Just how does a grain process a message?

Introduction

This article is an advanced-level technical elaboration of how an Orleans grain activation process a message.

I will cover request/message queuing, processing, interleaving, the activation task scheduler, processing concurrency, single-threaded execution guarantees, also how a grain method executes and how it all ties back to the NET ThreadPool.

I will not cover how a method call is translated into a message, how it gets serialized, how directory lookup, placement and routing work, and finally how that message gets deserialized and re-transformed into a method call.

I refer to "request" and "message" interchangeably throughout the article. They are the same thing.

Primer Grain

Let's take this simple grain as an example. I invoke the Ping method multiple times, and upon each invocation it increments the counter, calls some asynchronous method, and returns the counter value.


var grain = _grainFactory.GetGrain<IPingGrain>(0);

Console.WriteLine(await grain.Ping()); // prints: 1
Console.WriteLine(await grain.Ping()); // prints: 2
Console.WriteLine(await grain.Ping()); // prints: 3

public interface IPingGrain : IGrainWithIntegerKey
{
    Task<int> Ping();
}

public class PingGrain : Grain, IPingGrain
{
    private int _counter;

    public async Task<int> Ping()
    {
        _counter++;
        await SomeIOAsync();
        return _counter;
    }
}

Grain Activation

Every message sent to a grain activation is actually a request to invoke a method, on that activation. But what really is an activation?

For the surface, a grain activation looks to be just an instance of the grain class, but that is only partially true. A grain activation is much more than an instance, it is an ensemble of components that work together to achive the traits that make up an actor. There are many components / processes that interplay, but these are the most important once.
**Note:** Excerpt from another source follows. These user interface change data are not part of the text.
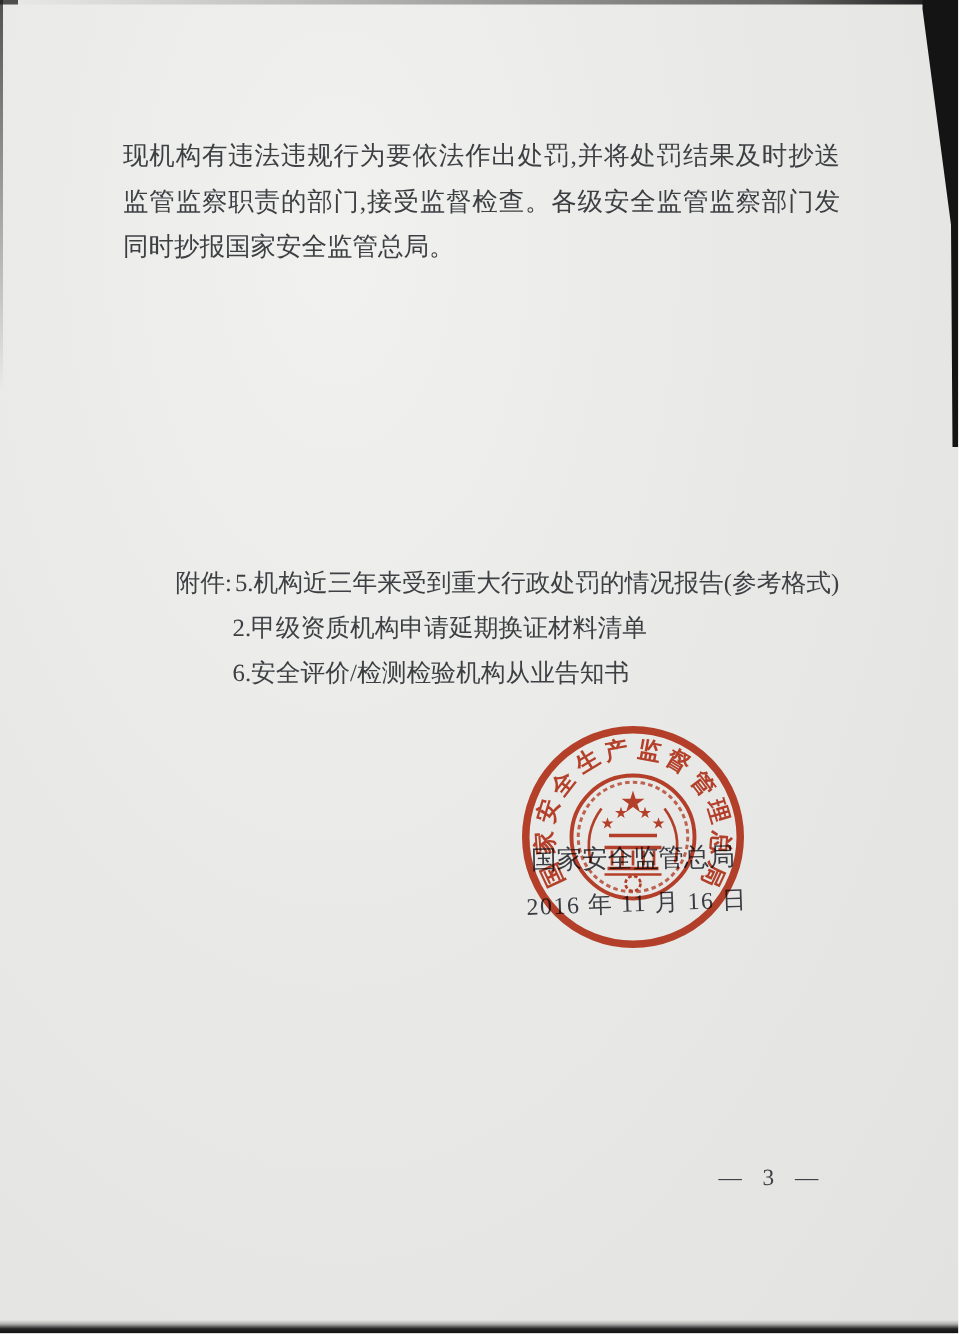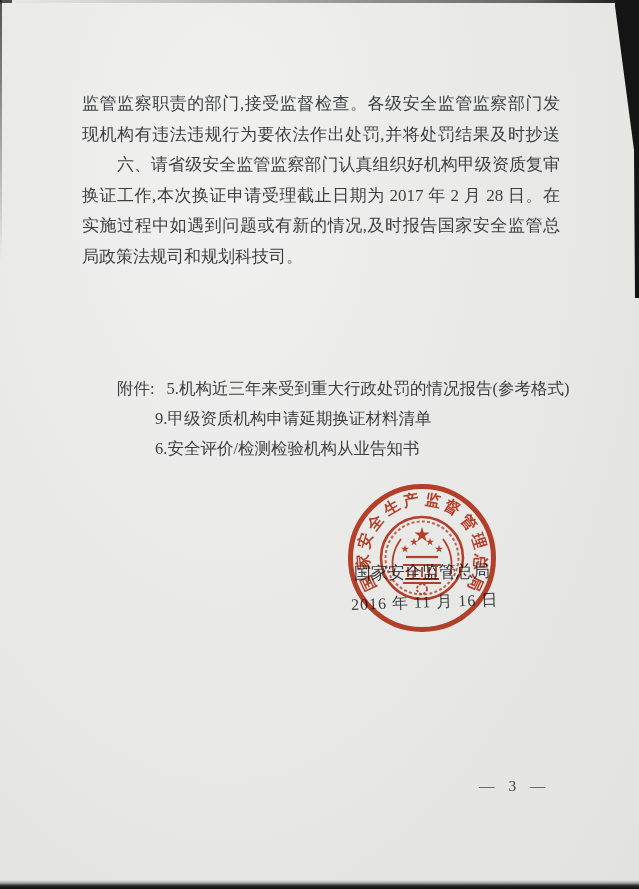"监管监察职责的部门,接受监督检查。各级安全监管监察部门发" div.bt-line { order: before "现机构有违法违规行为要依法作出处罚,并将处罚结果及时抄送" -> after "现机构有违法违规行为要依法作出处罚,并将处罚结果及时抄送" }
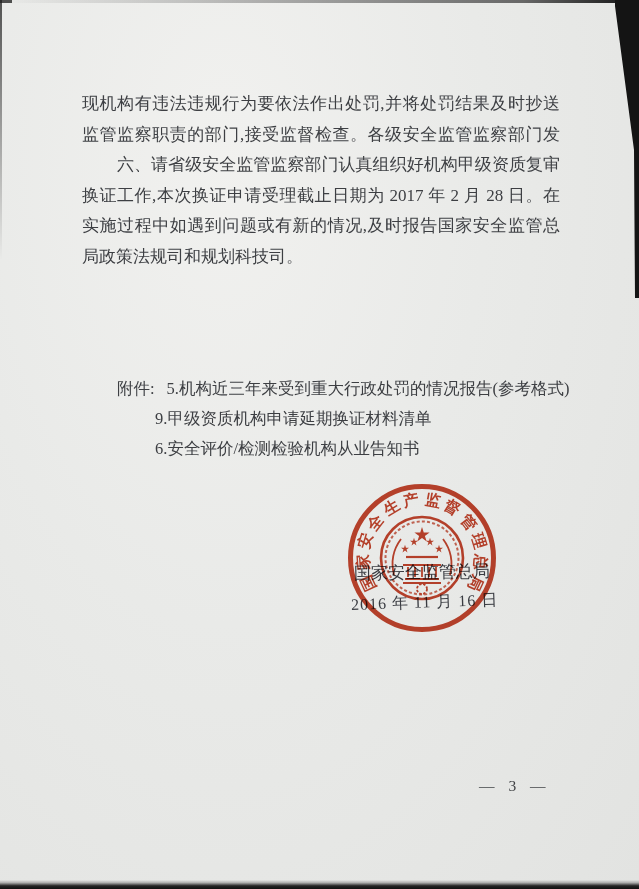"同时抄报国家安全监管总局。" div.bt-line { html: none -> <div>同时抄报国家安全监管总局。</div> }
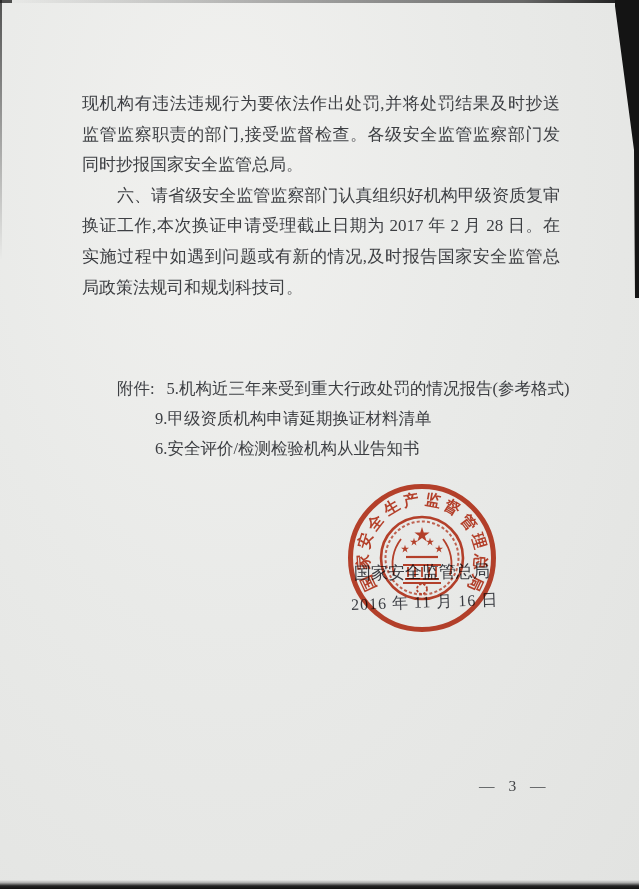"六、请省级安全监管监察部门认真组织好机构甲级资质复审" div { html: <div> <div>六、请省级安全监管监察部门认真组织好机构甲级资质复审</div> <div>换证工作,本次换证申请受理截止日期为 2017 年 2 月 28 日。在</div> <div>实施过程中如遇到问题或有新的情况,及时报告国家安全监管总</div> <div>局政策法规司和规划科技司。</div> </div> -> none }
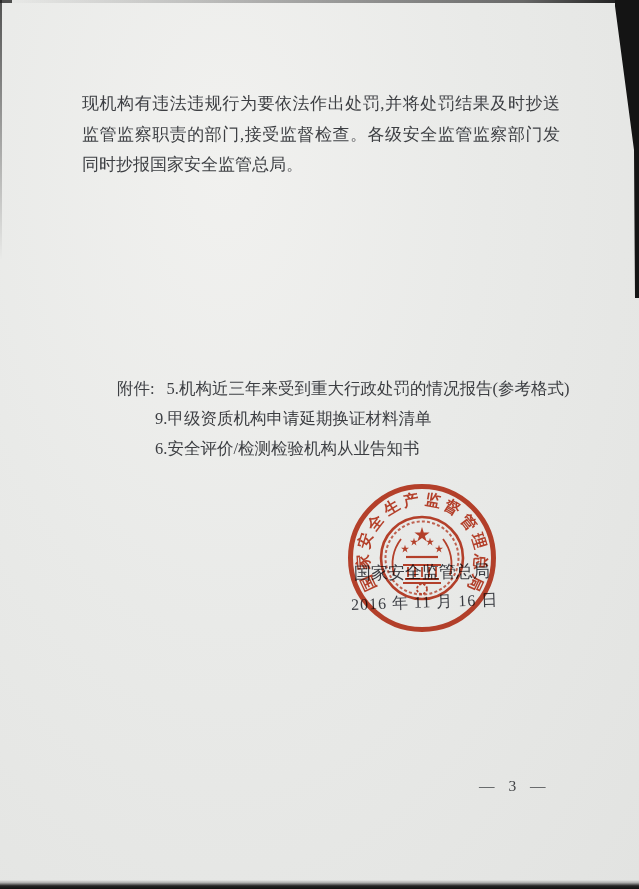"附件:" .att-label { margin-right: 12px -> 2px }
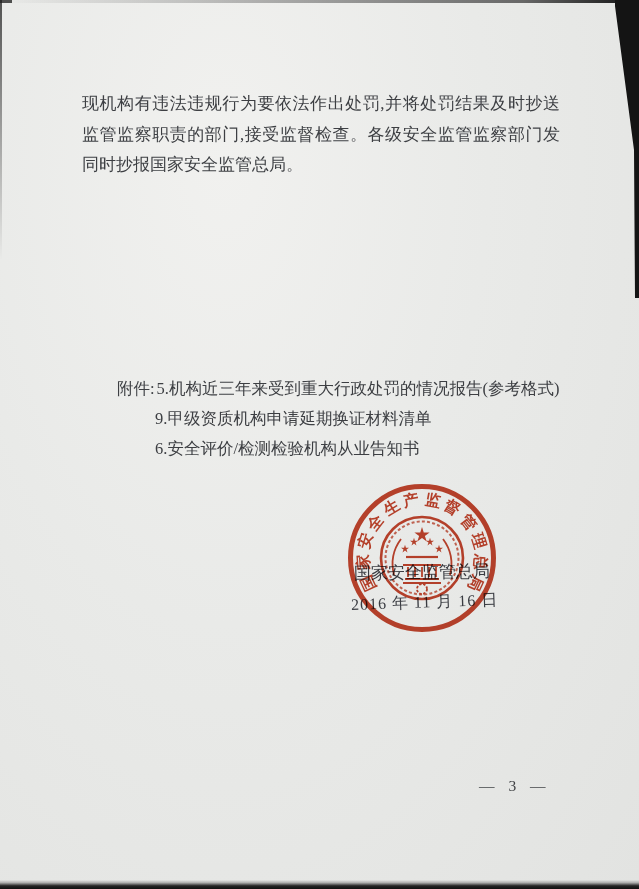"9.甲级资质机构申请延期换证材料清单" div.att-row { text: 9 -> 2 }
Message Queuing & Processing
System Command Processing
Task Scheduling & Execution
Lifecycle Participation
State Management
Migration Management

Request Scheduling

Each grain activation in Orleans is associated with its own message queue. When an activation is created, it kickstarts a task in the background which waits for signals to begin processing one or more messages, and/or system commands. This is the message loop!

When a request is received, it is enqueued in the grain's message queue. Messages can come from different sources such as: direct grain calls, stream message delivery, timer tick delivery, reminder tick delivery, system target commands, etc. But a lot of them are delivered via the same networking components, and fall into one of these buckets:

Message Center - It is the entry point for external and inter-silo communications.
Hosted Client - Represents a 'client' which is part of the silo itself i.e. IGrainFactory or even IClusterClient (internal client only).
Grain Timer - Timers are special, as they do not require any intermediary component to deliver messages (callback executions) to a given activation.
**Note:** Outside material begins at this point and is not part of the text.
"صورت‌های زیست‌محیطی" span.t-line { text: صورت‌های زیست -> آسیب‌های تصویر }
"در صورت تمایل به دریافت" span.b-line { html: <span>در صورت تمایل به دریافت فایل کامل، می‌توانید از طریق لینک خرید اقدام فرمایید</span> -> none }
Sources of message queuing.

When a message arrives, it signals that fact! The message loop begins by checking if there are any pending system commands that need to be executed, but only if the activation is not currently executing requests. If that is the case, it first addresses the commands, and than it proceeds to handle the pending messages. This is all assuming that the activation is in a valid state, and is not currently deactivating.
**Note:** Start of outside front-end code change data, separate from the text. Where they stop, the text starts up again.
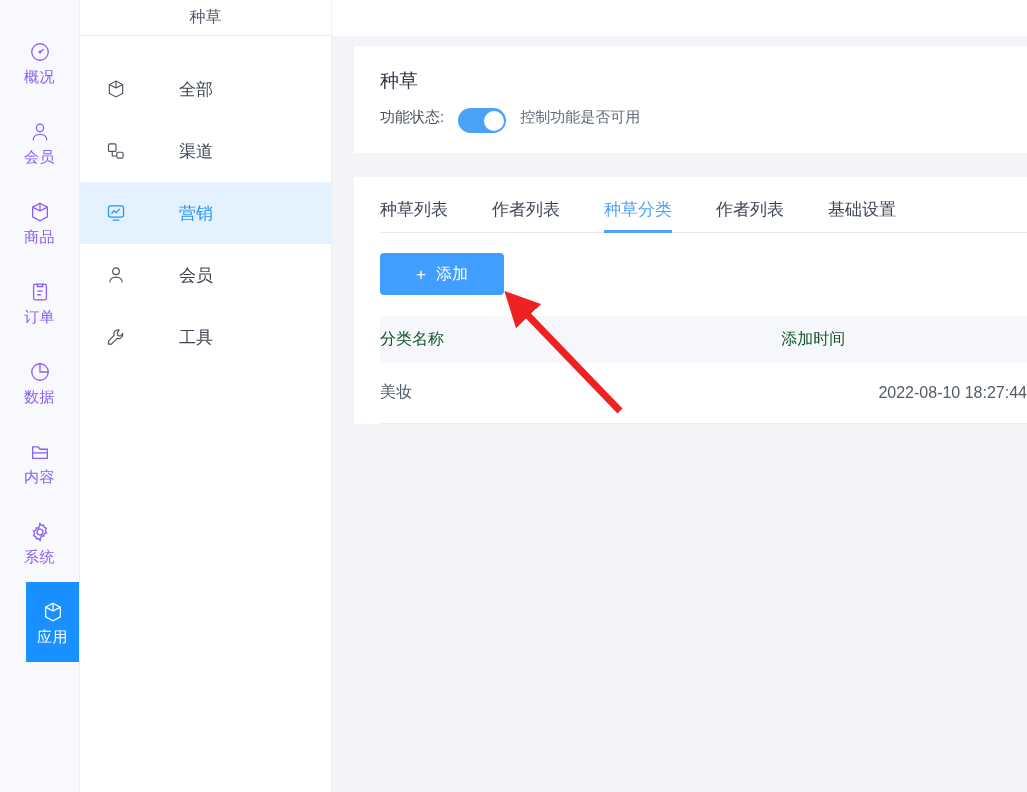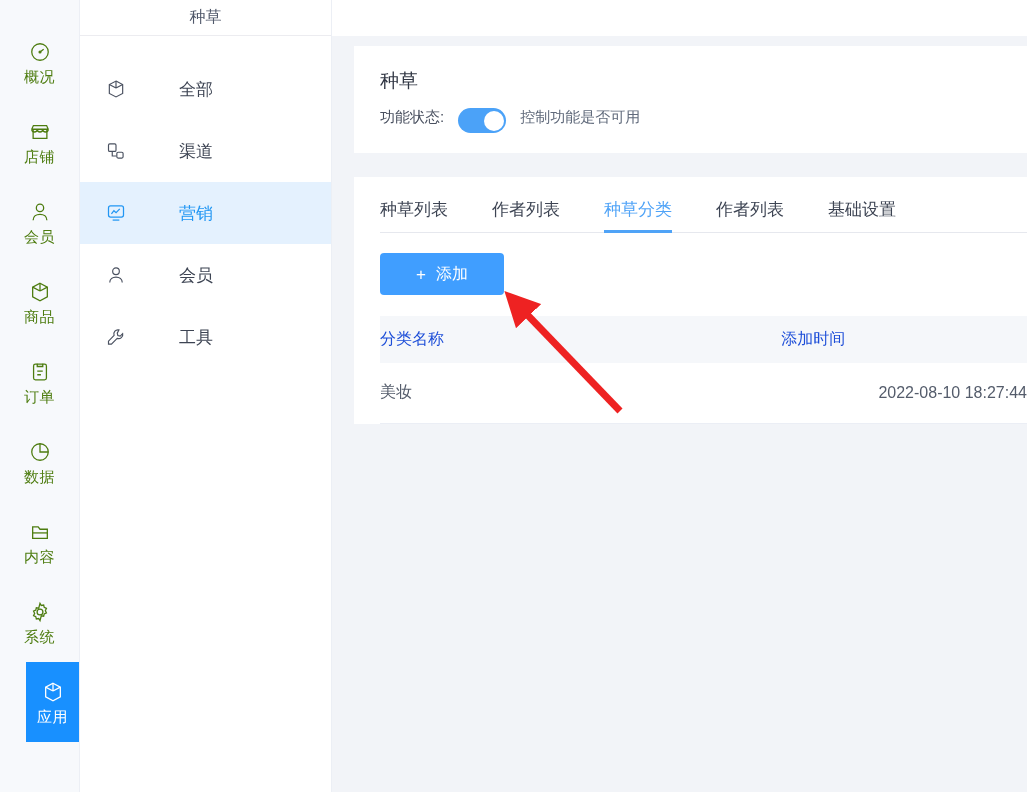"概况" .rail-item { color: #4d7c0f -> #8b5cf6 }
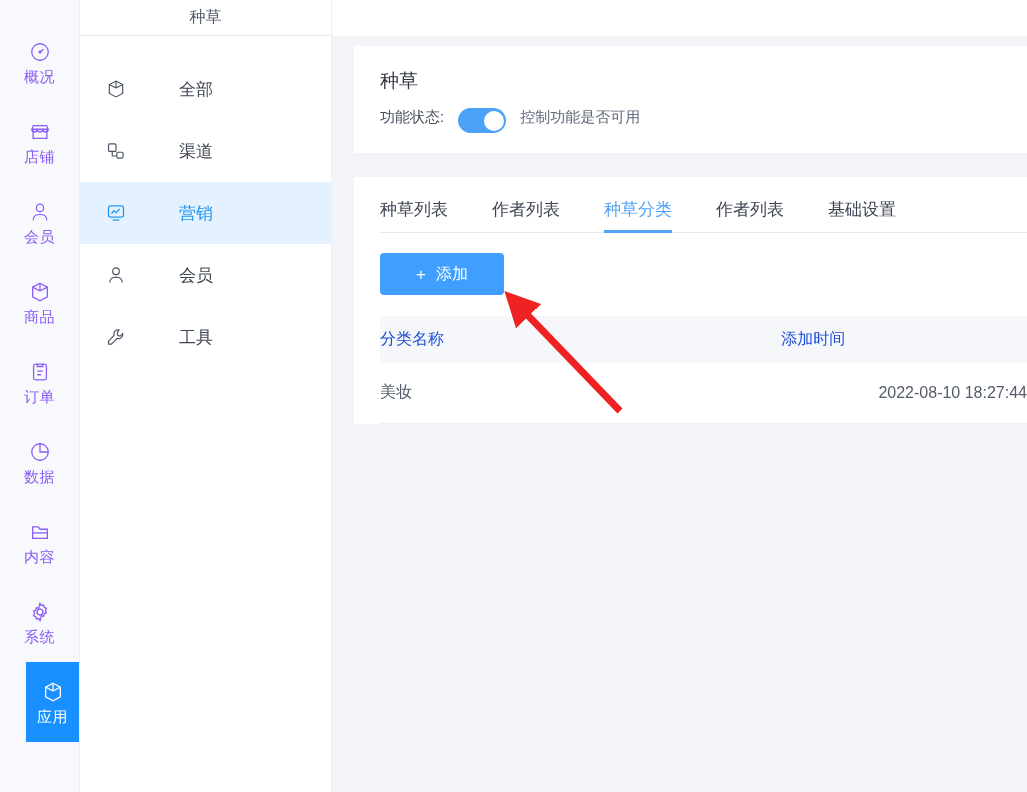"店铺" div.rail-item { html: <div> <span> <svg> <path></path> <path></path> </svg> </span> <span>店铺</span> </div> -> none }
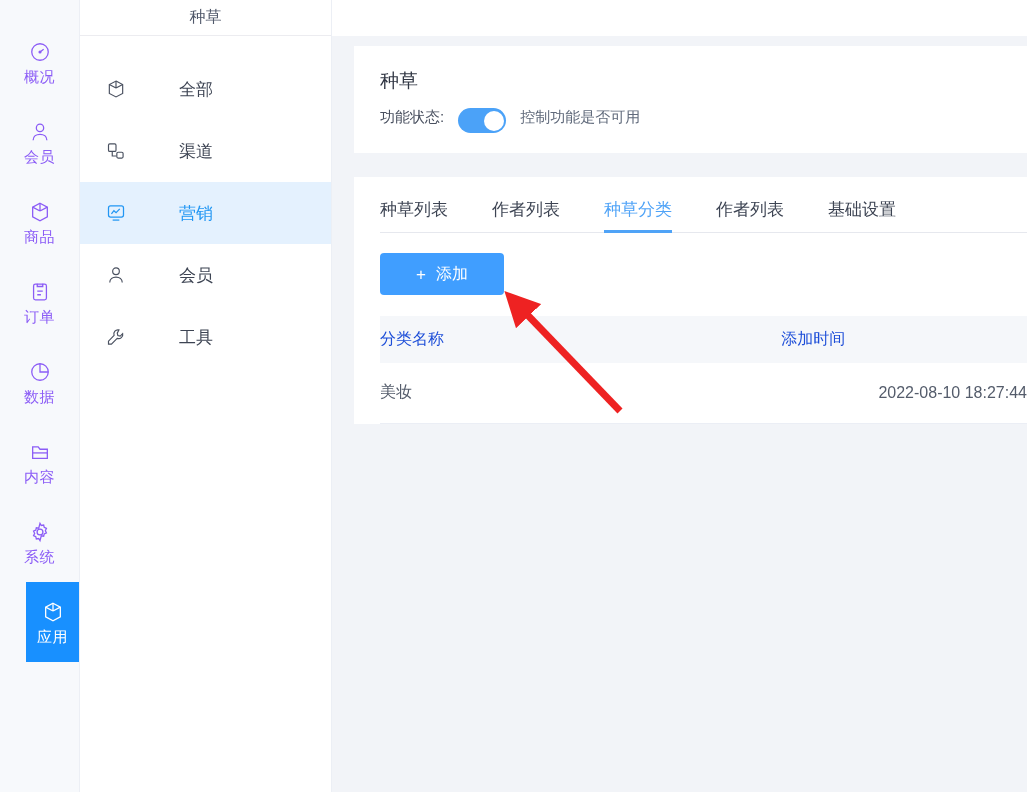"分类名称" table.grid th { color: #1d4ed8 -> #14532d }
By default, Orleans executes all messages to completion, which means new messages must wait in the queue until the current one finishes, even if the current one is performing an asynchronous operation. This default behavior can be changed if the grain type is marked with the Reentrant attribute, or if the target method is marked with AlwaysInterleave, or the less-commonly used MayInterleave attribute. In those cases the next messages' tasks' will start interleaving with ongoing tasks in a turn-based fashion, which I will explain later on.

It is only now that the real work begins!!

Task Scheduling

See, I mentioned above that a grain activation is much more than an instance of a grain class. As a matter of fact, even saying that it an instance of a grain class, is not actually true!

Our primer PingGrain above, does not need to inherit from the base Grain type. So techically an activation is an instance of the IGrainContext, which represents a grain from the perspective of the runtime + the extra stuff mentioned above.

Two core components of an activation are the WorkItemGroup and the ActivationTaskScheduler. Every activation has its own WorkItemGroup instance. This is "just" a data structure that represents a different thing depending on which prespective it is looked at.

From the prespective of the Orleans runtime, it is a place to queue up activation tasks (work items).
From the prespective of the .NET runtime, it is a work item which can be scheduled for execution onto the ThreadPool.

In addition to the WorkItemGroup, every activation also has its own custom TaskScheduler (called the ActivationTaskScheduler). To clear out a common misconception: Orleans does not have its own thread pool (it used to though), instead it delegates task execution by enqueing them to the .NET thread pool, and it does so via the ActivationTaskScheduler.

But not directly!!

See, Orleans could enqueue all work items as they come, to the ThreadPool, but the activation must always execute in a single-threaded context. Just randomly enqueing work items, means they can be scheduled to random ThreadPool-threads by the scheduler, which in turn breaks the single-threaded guarantee of activations!

Let's refer back to our PingGrain, specifically the method implementation.

public async Task<int> Ping()
{
    _counter++;
    await SomeIOAsync();
    return _counter;
}

At its core, a Task can represent in of these:

Some "work" that may execute on any thread, these are known as delegate tasks.
Some kind of "event/signal" to wait upon, these are known as promise tasks.

The execution of a method is broken down by the compiler into discrete steps. These steps or breakpoints usually occurr at await points, but are not limited to those. Task continuations performed via ContinueWith achive the same effect. As techically that is what happens under the hood with async machinery.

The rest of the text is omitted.